We’ve just published a new YouTube video, this one featuring me and Jason as we attempt to recreate a photo edit completely from memory. Thank you to Massimo Vignoli for sending us the photo in question! I won’t spoil the results, but I will say that it was harder than expected.
Here’s the video. Watch below to find out how we did, or click to watch on YouTube directly!
And if you want to follow along with the challenge, here is Massimo’s photo edit that you can try your best to memorize:

If you liked this video, let me know, and we may decide to film more like it in the future!
I think you boys both suffered from knowing too much. I think a slight lift of exposure, a bit of contrast and a bit of sharpening and you would have had it. But I enjoyed the demonstration. I don’t know if it is possible to actually duplicate someone else’s edit of their own picture. I usually can’t even duplicate my own edit of a picture of mine. I’ve found duplicating a crop I made to be nearly impossible. Good try, guys.
Good points. After filming the video, I tried to edit the RAW in Lightroom while looking at Massimo’s version as a reference, and it definitely required some significant color adjustments in order to look similar. But apparently Massimo didn’t do much color editing and just used Capture One’s “Camera Standard” color profile in combination with various tone curve adjustments!
So it really depends upon the starting point you’re working with, and it’s probably impossible to duplicate an edit perfectly without at least using the same software. (Part of the challenge Jason ran into during the video is that his software, Darktable, made the photo look much flatter and dimmer by default.)
I agree, the post-production style is hard to emulate.
I think a basic setting fooled you in this case: I always use Flat as the Picture Style to get an accurate histogram and a perfect viewfinder view, at least to my taste. Then I override it with CaptureOne “Nikon Z9 ProStandard” during import.
Then I only made a few settings to this photo (-10 highlights and a simple luminance curve).
Your software probably imports the Flat Picture Style from the file, and you worked to reconstruct the basic preparation.

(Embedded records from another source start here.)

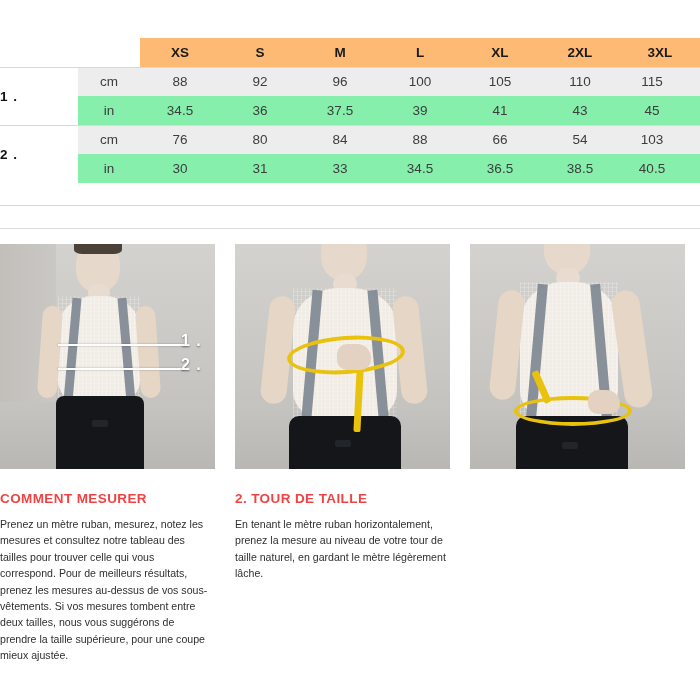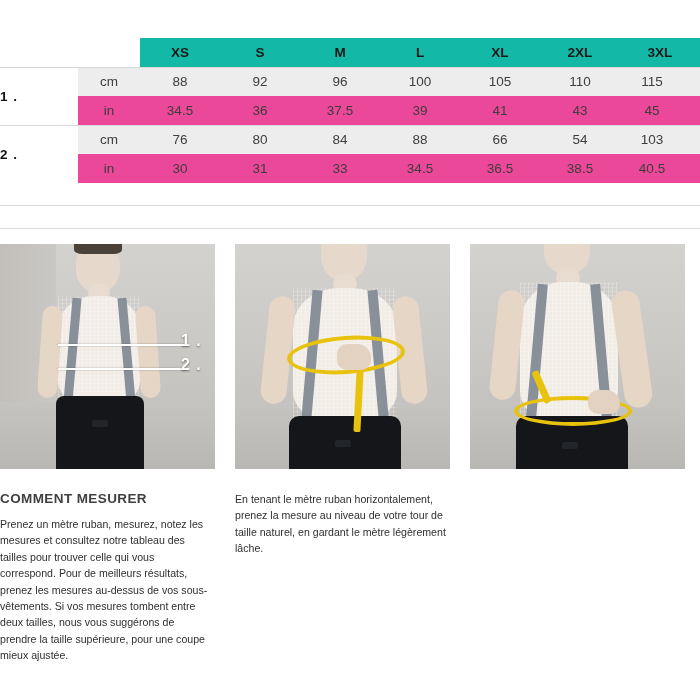"XS" .hdr-row th { background: #14b8a6 -> #fdba74 }
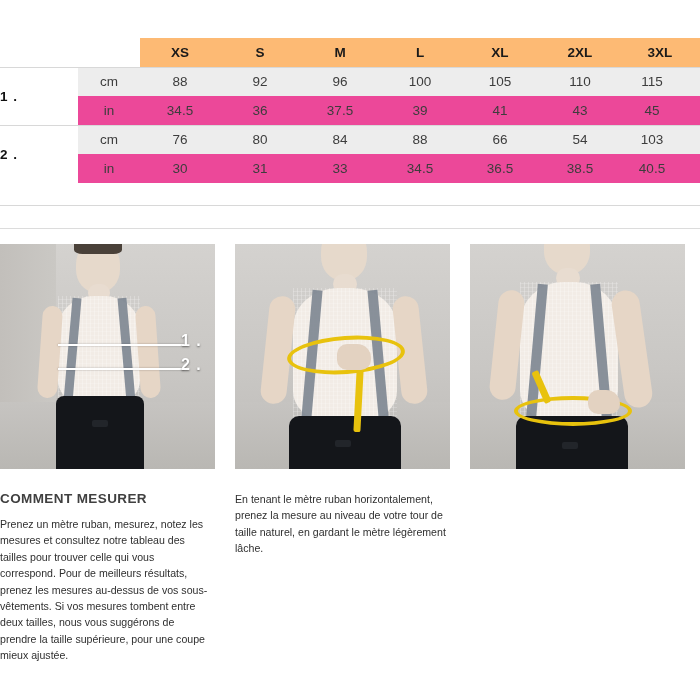"in" tr.plain td.unit, tr.plain td.val { background: #ec4899 -> #86efac }
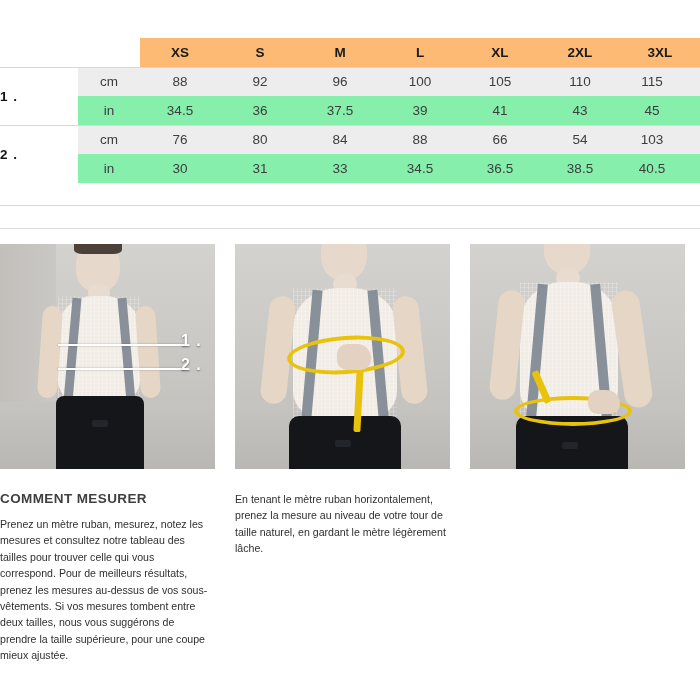"COMMENT MESURER" .tcol h3 { color: #404040 -> #ef4444 }
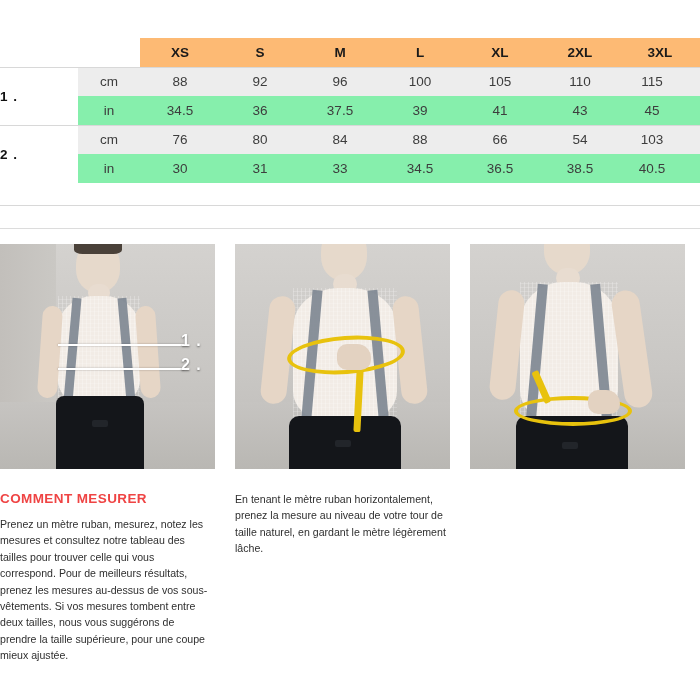"2. TOUR DE TAILLE" h3 { html: none -> <h3>2. TOUR DE TAILLE</h3> }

I couldn’t have come up with a better prank than this even if I wanted to, hahaha.
No complaints from me, it made the video more entertaining!
Could be true. One thing to note is that CaptureOne and Lightroom both do several things that darktable does not do and they must be done by hand, though. So within the “Nikon Z9 ProStandard” that Massimo used, there is a Raw-to-display referred conversion plus default saturation settings. Darktable comes with all of that turned off in a sense: you must adjust the conversion from scene-referred data to display referred data yourself, and you must also adjust all the parameters of saturation to even get to a default that looks anything like the starting points in Capture One or Lightroom.
Therefore, even on principle, I could not do what Massimo did in his answer, because the starting point is much more bare.
This was really fun to watch! If you do learn from Massimo how he got the “soft highlights”, please share. It’s such a unique and beautiful look. (Your edits were great as well! I learned a lot!)
Thanks, Matt! Glad you liked the video. I’ll ask Massimo to reply here when he has a chance.
Hi Matt, it was a pretty simple edit, actually.
I use CaptureOne and set the default style, which is “Nikon Z9 ProStandard”.
Then:
– highlights: -10
– a pretty simple luma-curve just to add luminosity from midtone to highlights (I can’t upload the screenshot, but it is a very easy curve)
Thanks so much, Massimo. I’ve really been enjoying your articles and images.